START EXERCISE DATA

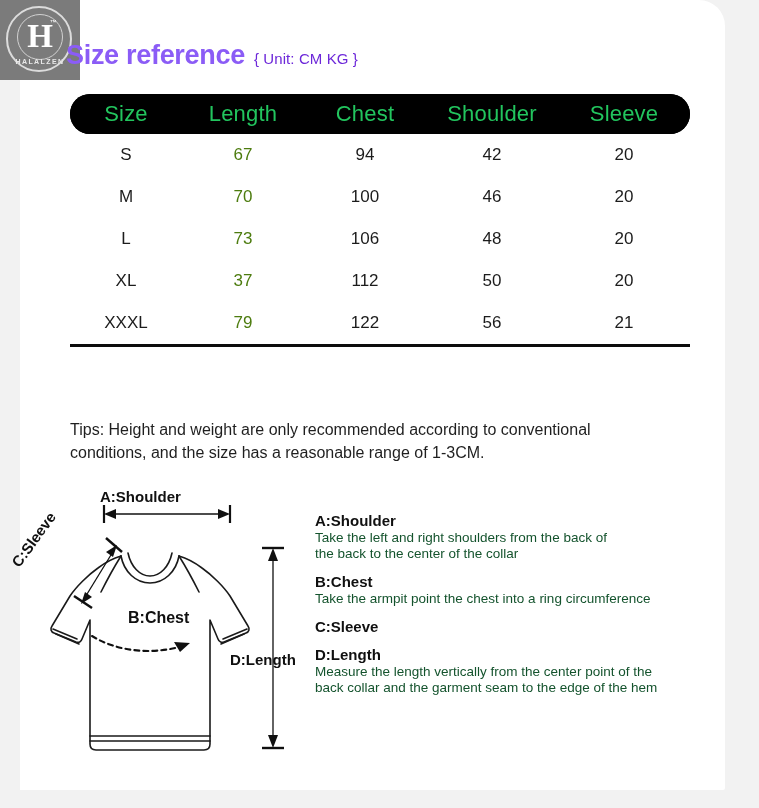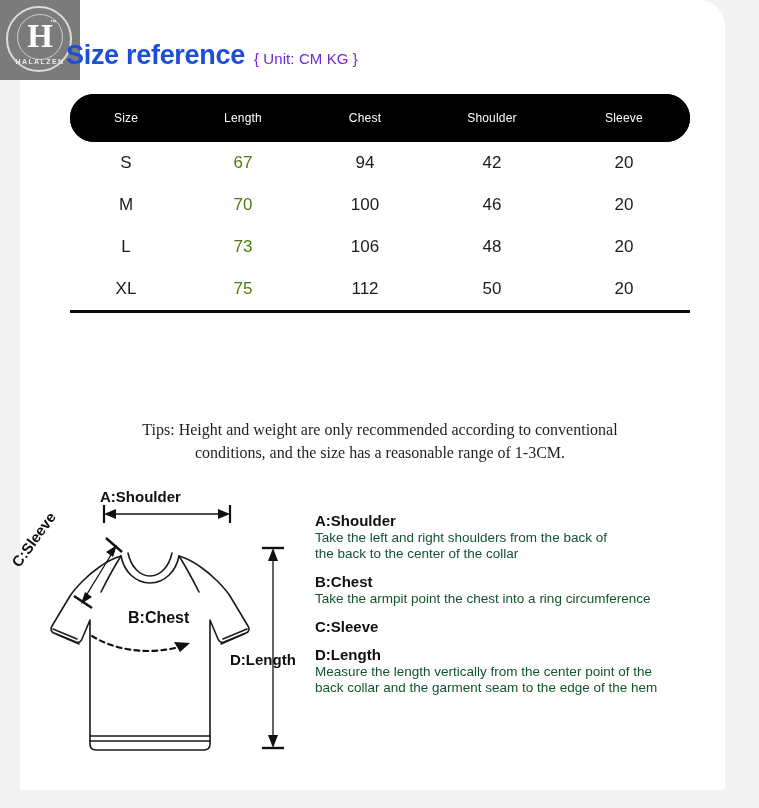"Size reference" #heading .main-title { color: #1d4ed8 -> #8b5cf6 }
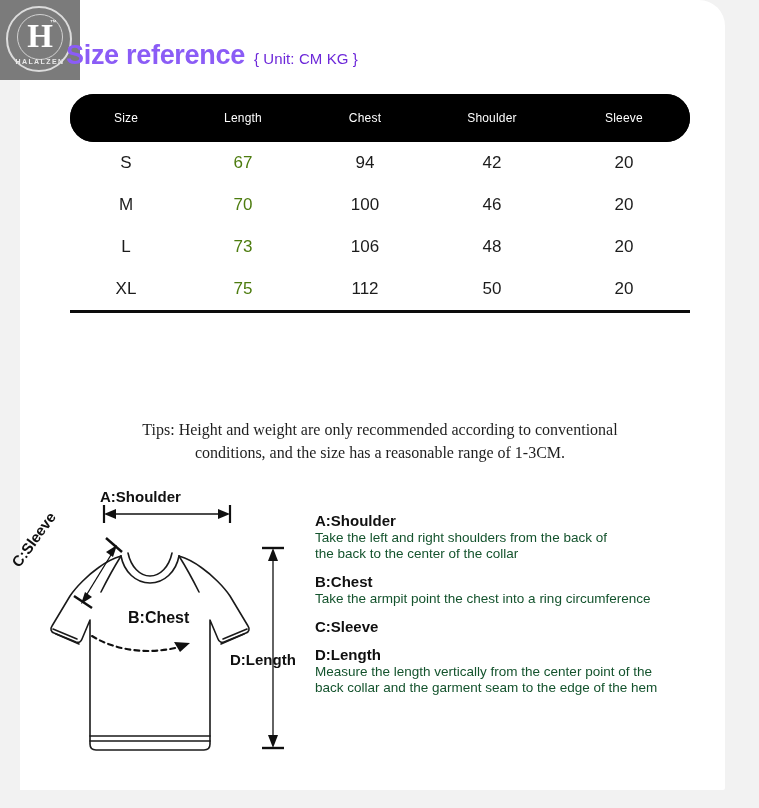"Size" #size-table thead th { color: #ffffff -> #22c55e; font-size: 12px -> 22px; height: 48px -> 40px }
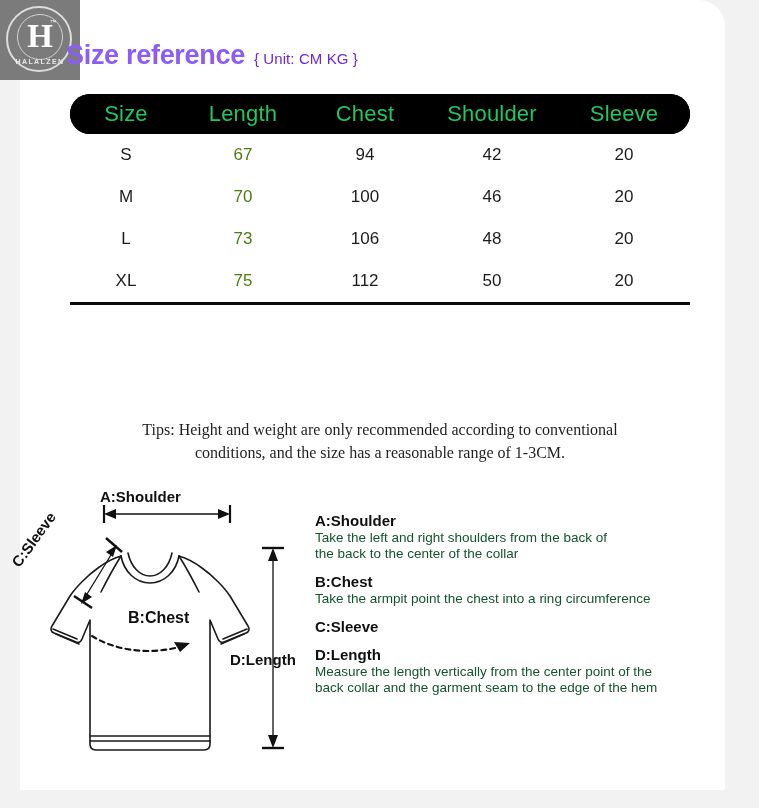"75" td.col-num { text: 75 -> 37 }
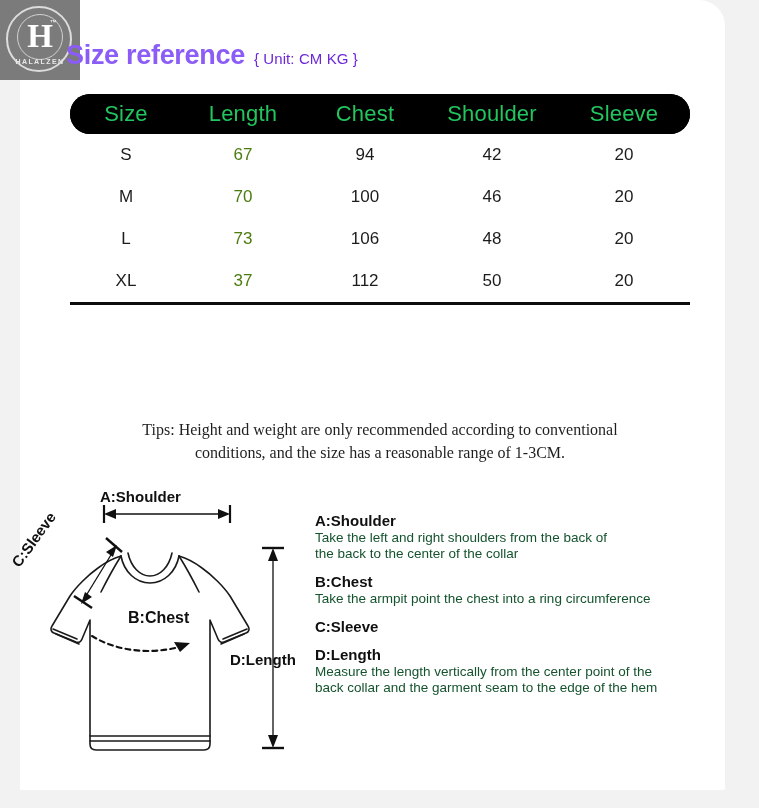"XXXL" tr { html: none -> <tr> <td>XXXL</td> <td>79</td> <td>122</td> <td>56</td> <td>21</td> </tr> }
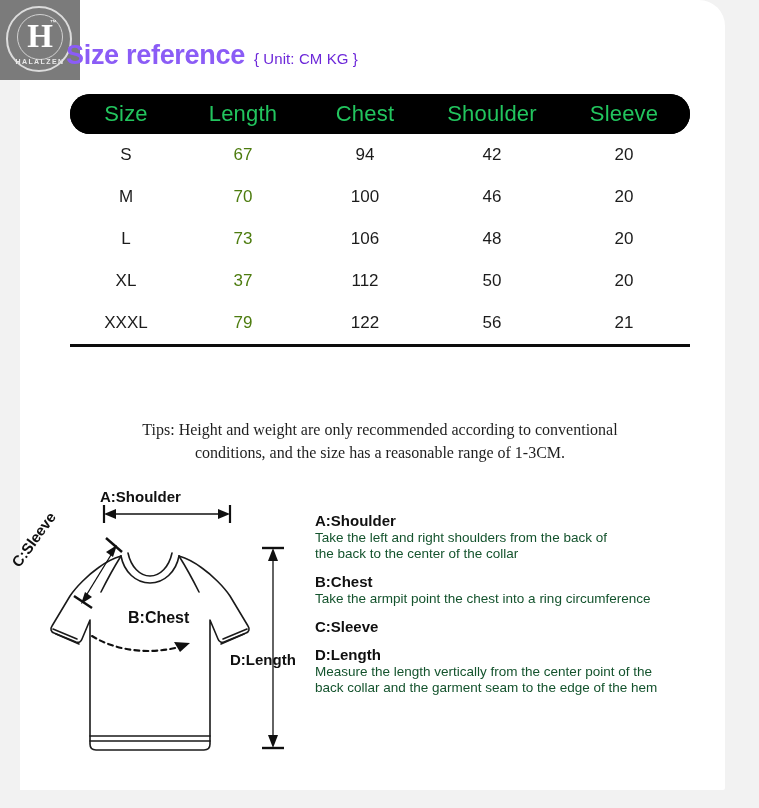"Tips: Height and weight are" #tips { font-family: Liberation Serif, serif -> none; text-align: center -> left }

END EXERCISE DATA

### WHAT THIS TASK INVOLVES
Everything in the material except the pictures should be restated word for word.

### SOLUTION TO THIS TASK
"Size reference" #heading .main-title { color: #1d4ed8 -> #8b5cf6 }
"Size" #size-table thead th { color: #ffffff -> #22c55e; font-size: 12px -> 22px; height: 48px -> 40px }
"75" td.col-num { text: 75 -> 37 }
"XXXL" tr { html: none -> <tr> <td>XXXL</td> <td>79</td> <td>122</td> <td>56</td> <td>21</td> </tr> }
"Tips: Height and weight are" #tips { font-family: Liberation Serif, serif -> none; text-align: center -> left }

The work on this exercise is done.